The growth has been driven by a 53% increase in customer deposits which grew to Kshs 741 billion up from Kshs 483 billion, while long-term debt financing grew by 71% to Kshs 97 billion from Kshs 57 billion with shareholders’ funds growing by 24% to Kshs 139 billion up from Kshs 112 billion.

Deployment of the 51% growth of funding enabled loans to customers grow by 30% to Kshs 478 billion up from Kshs 366 billion. Cash and cash equivalents grew by 186% to Kshs 247 billion up from Kshs 86 billion. Investment in Government securities grew by 26% to Kshs 217 billion up from Kshs 172 billion.

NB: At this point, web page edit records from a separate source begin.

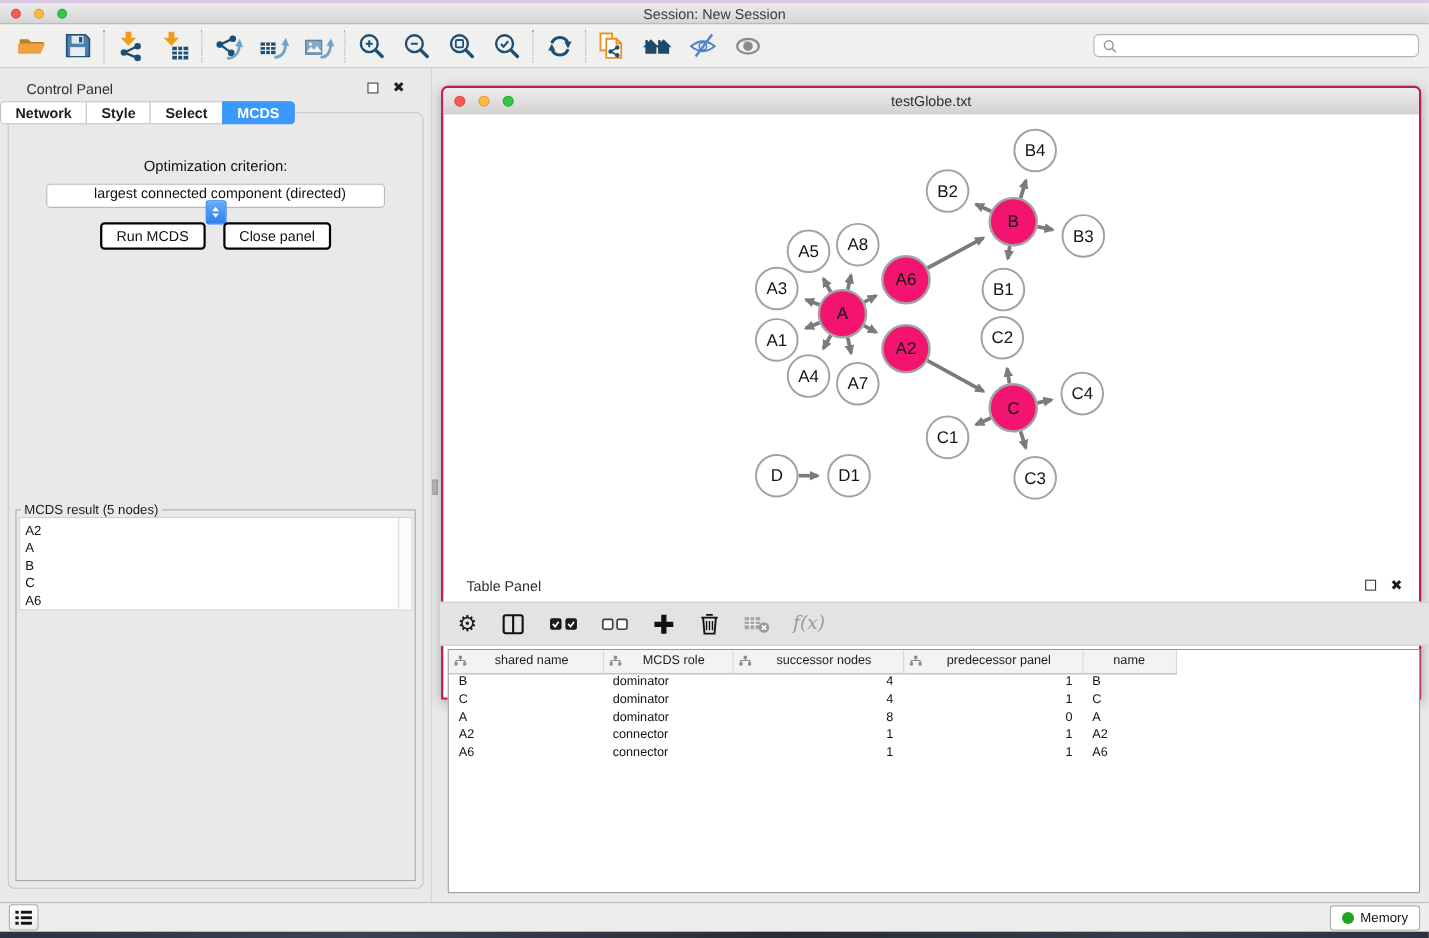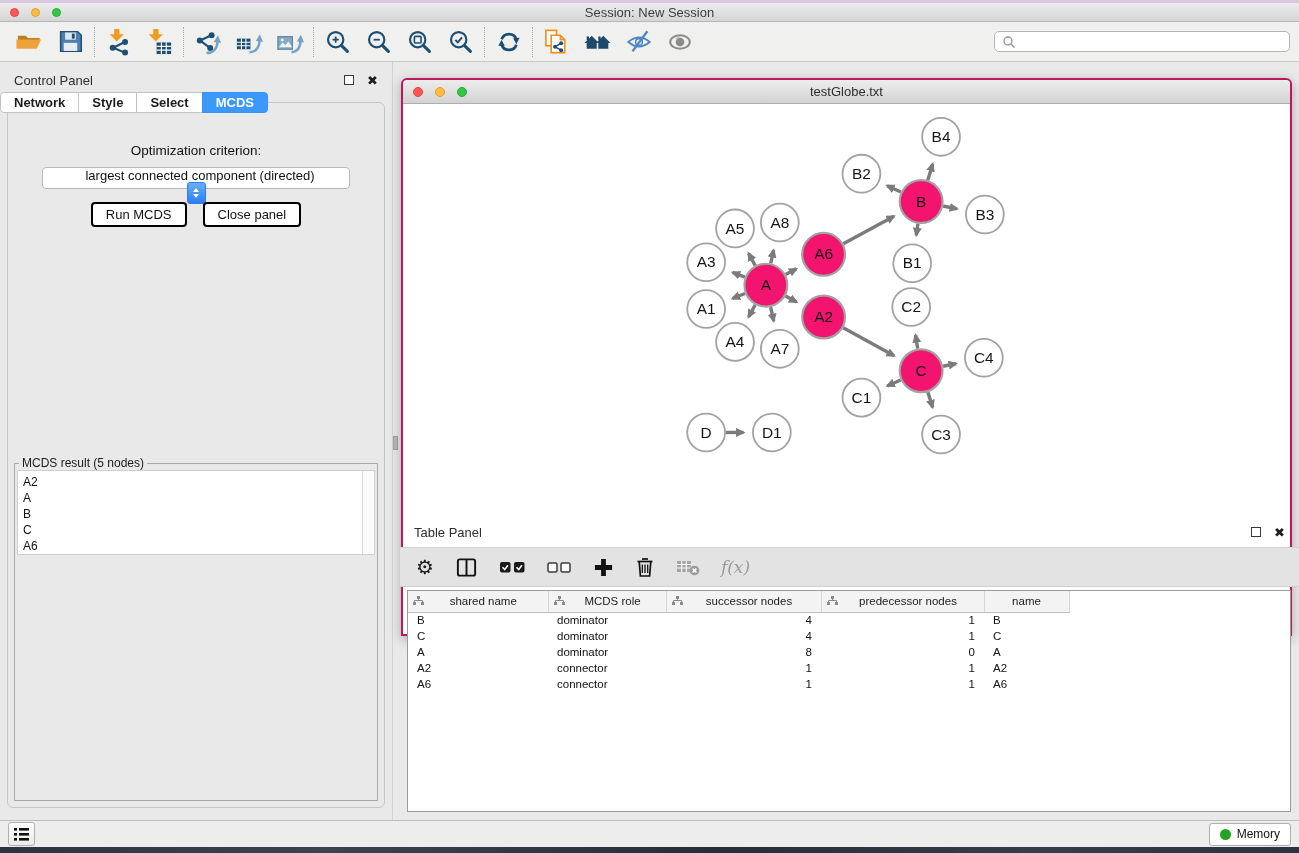--- a/index.html
+++ b/index.html
@@ -27,21 +27,21 @@
   .search-input { width:296px; height:21px; border:1px solid #b5b5b5; border-radius:5px;
                   padding:0 8px 0 27px; font-size:12px; background:#fff; outline:none;
                   font-family:"Liberation Sans",sans-serif; }
 
   
   .main { display:flex; height:758px; }
 
   
   .control-panel { width:393px; background:#e9e9e9; border-right:1px solid #d2d2d2;
                    display:flex; flex-direction:column; padding-top:6px; }
-  .panel-header { height:24px; display:flex; align-items:center; padding:0 14px; flex:none; }
+  .panel-header { height:24px; display:flex; align-items:center; padding:0 24px; flex:none; }
   .panel-title { font-size:13px; color:#2e2e2e; }
   .panel-controls { margin-left:auto; display:flex; gap:13px; align-items:center; }
   .float-icon { width:10px; height:10px; border:1.5px solid #3a3a3a; display:inline-block; background:#fff; }
   .close-icon { font-size:13px; font-weight:bold; color:#1d1d1d; line-height:1; font-family:"DejaVu Sans",sans-serif; }
   .seg-tabs { display:flex; position:relative; z-index:2; }
   .seg-tab { font-size:13px; font-weight:bold; color:#1c1c1c; background:#fff; border:1px solid #c3c3c3;
              padding:2px 13px; margin-right:-1px; white-space:nowrap; }
   .seg-tab:first-child { border-radius:4px 0 0 4px; }
   .seg-tab:last-child  { border-radius:0 4px 4px 0; margin-right:0; }
   .seg-tab.active { background:#3b99fc; color:#fff; border-color:#3594f8; }
@@ -548,21 +548,21 @@
                     </div>
                   </th>
                   <th>
                     <div class="th-inner">
                       <svg width="11" height="10" viewBox="0 0 11 10" style="flex:none">
                         <rect x="4" y="0" width="3" height="3" fill="#8a8a8a"></rect>
                         <rect x="0" y="6" width="3" height="3" fill="#8a8a8a"></rect>
                         <rect x="8" y="6" width="3" height="3" fill="#8a8a8a"></rect>
                         <path d="M5.5 3 v1.5 M1.5 6 V4.5 h8 V6" stroke="#8a8a8a" fill="none"></path>
                       </svg>
-                      <span class="th-label">predecessor nodes</span>
+                      <span class="th-label">predecessor panel</span>
                     </div>
                   </th>
                   <th>
                     <div class="th-inner">
                       <span class="th-label">name</span>
                     </div>
                   </th>
                   <th class="filler"></th>
                 </tr>
               </thead>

Net interest income grew by 23% to Kshs 55 billion up from Kshs 45 billion driven by a 30% growth on customer loan book and 26% growth in investment in Government securities. Non-funded income grew at 27% to reach Kshs 38 billion up from Kshs 30 billion to contribute 41% of the total income. Forex trading income grew by 77% to stand at Kshs 6.2 billion up from Kshs 3.5 billion. Diaspora remittances commissions grew by 76% to Kshs 1.5 billion up from Kshs 0.9 billion. Volume of Forex trading increased by 51% to Kshs 863 billion up from Kshs 571 billion with Diaspora remittance contributing 32% of the volume of forex traded.

Total operating costs grew by 67% to Kshs 71 billion up from Kshs 42.5 billion driven by a 496% growth in gross loan provision of Kshs 26.6 billion up from Kshs 5.3 billion in the prior year, increasing the cost of risk to 6.1% up from 1.3% the previous year. The higher loan loss provisions enhanced NPL coverage to 89%.

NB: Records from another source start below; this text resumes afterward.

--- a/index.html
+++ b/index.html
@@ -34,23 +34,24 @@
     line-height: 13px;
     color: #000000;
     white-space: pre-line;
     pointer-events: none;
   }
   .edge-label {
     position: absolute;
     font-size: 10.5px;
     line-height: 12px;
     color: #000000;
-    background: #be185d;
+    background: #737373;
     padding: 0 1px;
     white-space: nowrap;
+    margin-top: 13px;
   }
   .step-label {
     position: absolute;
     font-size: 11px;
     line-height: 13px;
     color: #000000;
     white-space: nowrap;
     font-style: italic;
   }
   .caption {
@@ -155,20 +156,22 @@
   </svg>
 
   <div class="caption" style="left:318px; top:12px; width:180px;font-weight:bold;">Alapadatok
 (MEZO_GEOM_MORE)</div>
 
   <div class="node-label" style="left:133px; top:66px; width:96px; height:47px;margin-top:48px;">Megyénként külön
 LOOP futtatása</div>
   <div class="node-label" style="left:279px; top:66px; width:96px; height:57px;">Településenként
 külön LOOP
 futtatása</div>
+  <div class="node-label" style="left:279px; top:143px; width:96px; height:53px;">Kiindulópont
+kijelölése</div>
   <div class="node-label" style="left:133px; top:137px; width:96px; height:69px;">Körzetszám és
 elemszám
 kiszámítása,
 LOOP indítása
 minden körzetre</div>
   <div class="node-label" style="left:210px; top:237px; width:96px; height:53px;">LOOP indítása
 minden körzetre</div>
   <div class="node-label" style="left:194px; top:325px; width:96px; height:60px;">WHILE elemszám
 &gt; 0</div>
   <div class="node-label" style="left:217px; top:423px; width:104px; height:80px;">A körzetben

As part of the Group’s commitment to support lives and livelihoods, keep the lights of the economies on by avoiding massive disruption of economic activities, the Group accommodated Kshs 171 billion of loans for customers whose repayment capacity was adversely impacted by Covid-19. This represents 32% of the entire gross loan book of Kshs 530 billion. As of 31st December, Kshs 40 billion of the restructured loans had resumed repayments and normalized. A deep dive review of the entire Kshs 171 billion accommodated loans revealed doubts on the future viability and quality on Kshs 9 billion of loans promoting the downgrade of the said doubtful loans to NPL (IFRS 9 Stage 3) increasing the NPL portfolio to 11% up from 10.4% as at 30th September 2020, and 9% as at the end of the previous year and closing the year with 23% accommodated loan book equivalent to 11% of the balance sheet.

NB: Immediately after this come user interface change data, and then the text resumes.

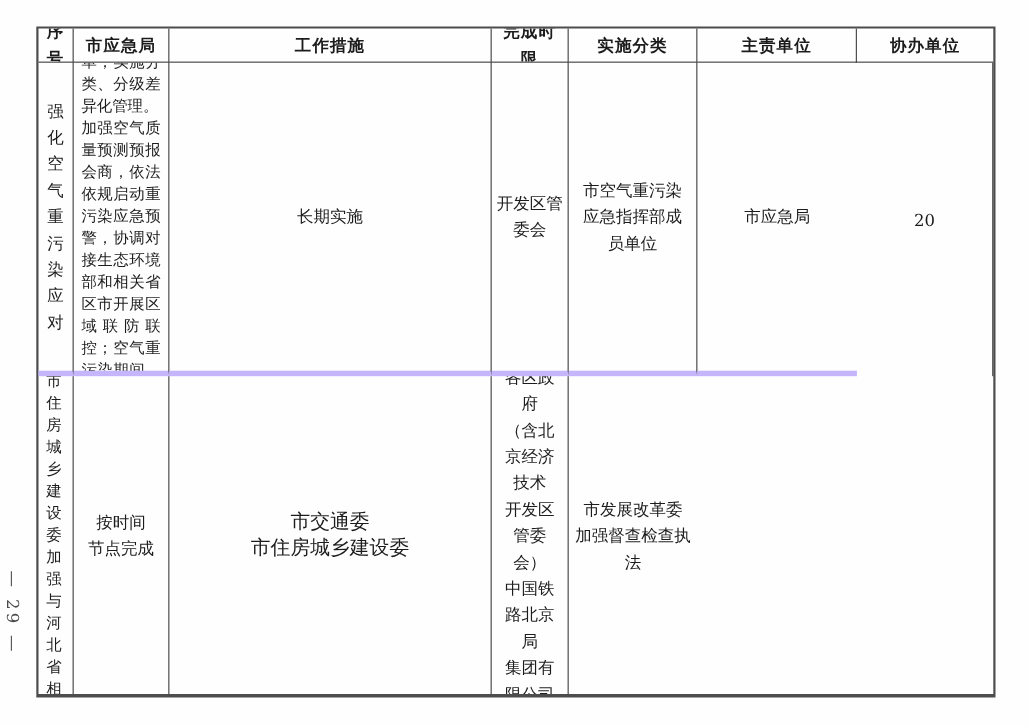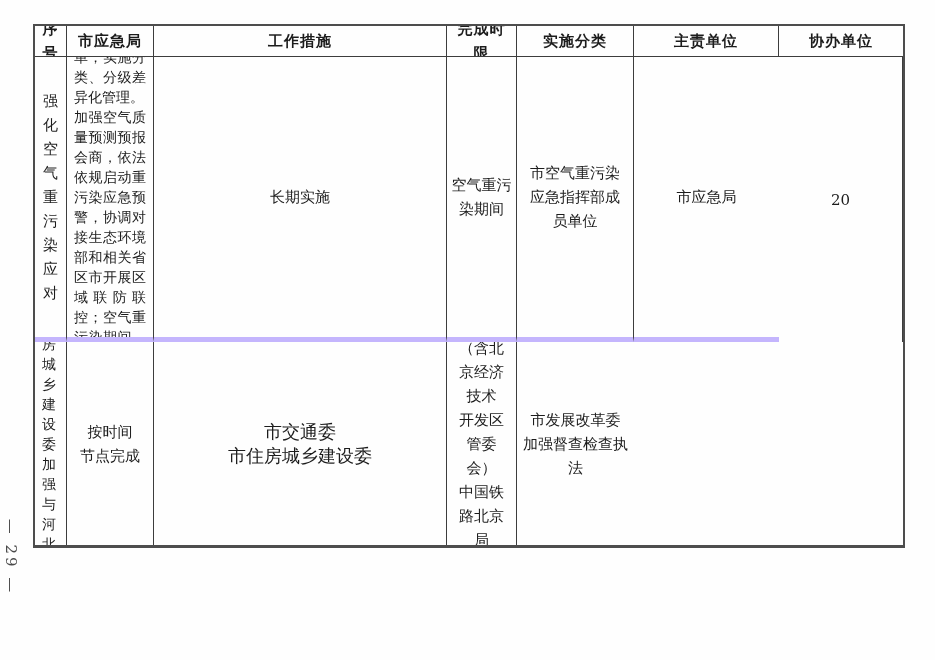--- a/index.html
+++ b/index.html
@@ -23,21 +23,21 @@
     font-size: 15px;
     letter-spacing: 3px;
     color: #4a4a4a;
     white-space: nowrap;
   }
   .task-table {
     position: absolute;
     left: 33px;
     top: 24px;
     width: 872px;
-    height: 524px;
+    height: 610px;
     border: 2px solid #4d4d4d;
     border-bottom-width: 3px;
     display: grid;
     grid-template-columns: 32px 87px 293px 70px 117px 145px 1fr;
     grid-template-rows: 31px 285px 1fr;
     background: #fefefe;
   }
   .cell {
     border-right: 1px solid #3d3d3d;
     border-bottom: 1px solid #3d3d3d;
@@ -84,21 +84,21 @@
     <div class="cell head c3">工作措施</div>
     <div class="cell head c4">完成时限</div>
     <div class="cell head c5">实施分类</div>
     <div class="cell head c6">主责单位</div>
     <div class="cell head c7">协办单位</div>
 
     <div class="cell r19 c2">强化空气重污染应对</div>
     <div class="cell r19 c3 measures">落实本市空气重污染应急预案，动态完善空气重污染应急绩效分级管理办法和应急减排清单，实施分类、分级差异化管理。
 加强空气质量预测预报会商，依法依规启动重污染应急预警，协调对接生态环境部和相关省区市开展区域联防联控；空气重污染期间，加强督查检查执法，督促落实各项减排措施，切实发挥对重污染的削峰降速作用。</div>
     <div class="cell r19 c4">长期实施</div>
-    <div class="cell r19 c5">空气重污染期间</div>
+    <div class="cell r19 c5">开发区管委会</div>
     <div class="cell r19 c6 resp">市空气重污染应急指挥部成员单位</div>
     <div class="cell r19 c7">市应急局</div>
 
     <div class="cell r20 c1">20</div>
     <div class="cell r20 c3 measures">6 月底前，市交通委牵头制定实施本市“十四五”时期运输结构调整方案，持续推进重点大宗货类“公转铁”，全市货物到发铁路运输比重进一步提高。
 市住房城乡建设委加强与河北省相关部门的协调和合作，推动砂石绿色基地建设，2022年，混凝土原材料采用铁路、纯电动汽车、氢燃料电池汽车等绿色运输的比例达到 2%以上。</div>
     <div class="cell r20 c4">按时间
 节点完成</div>
     <div class="cell r20 c5 fs14">市交通委
 市住房城乡建设委</div>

The Group’s cost income ratio improved to 48.5% from 51.1% the previous year driven by improvement in cost of funds from 2.9% to 2.8% and enhancement of yields on government securities from 10.1% to 10.7% despite realization of capital gains on the securities trading of Kshs 3 billion up from Kshs1.1billion the previous year and 117% growth of mark to market gains to Kshs 7.4 billion up from Kshs 3.4billion. 

Yields on loans declined from 12.6% to 12.4% due to increased suspended interest on increased NPL book and change of loan book mix of local currency to US$ currency to 57%:43% from 64%:36% ratio in favour of the local currency as a result of acquisition and merger of BCDC in DRC and increase of 186% on cash and cash equivalent. The profit after tax contribution from the business outside Kenya grew to 28% from 18%.

The Group continued to transform itself into a low-cost operating business model, by enabling self-service capabilities for customers and transforming the banking experience from the place you go, to something you do on devices. Digitization has enabled 98% of all Group transactions to happen outside the branches with 85% of the transactions being on self-service mobile and Internet banking and 12% of the transactions happening on Agency and Merchant banking third party variable cost infrastructure. Only 3% of transactions happened on fixed cost brick and mortar branch and ATM infrastructure. 97% of the loan transactions are conducted on the mobile channel delivering unparalleled convenience to borrowers, round the clock banking that compresses geography and time to allow whatever time, wherever location banking experience.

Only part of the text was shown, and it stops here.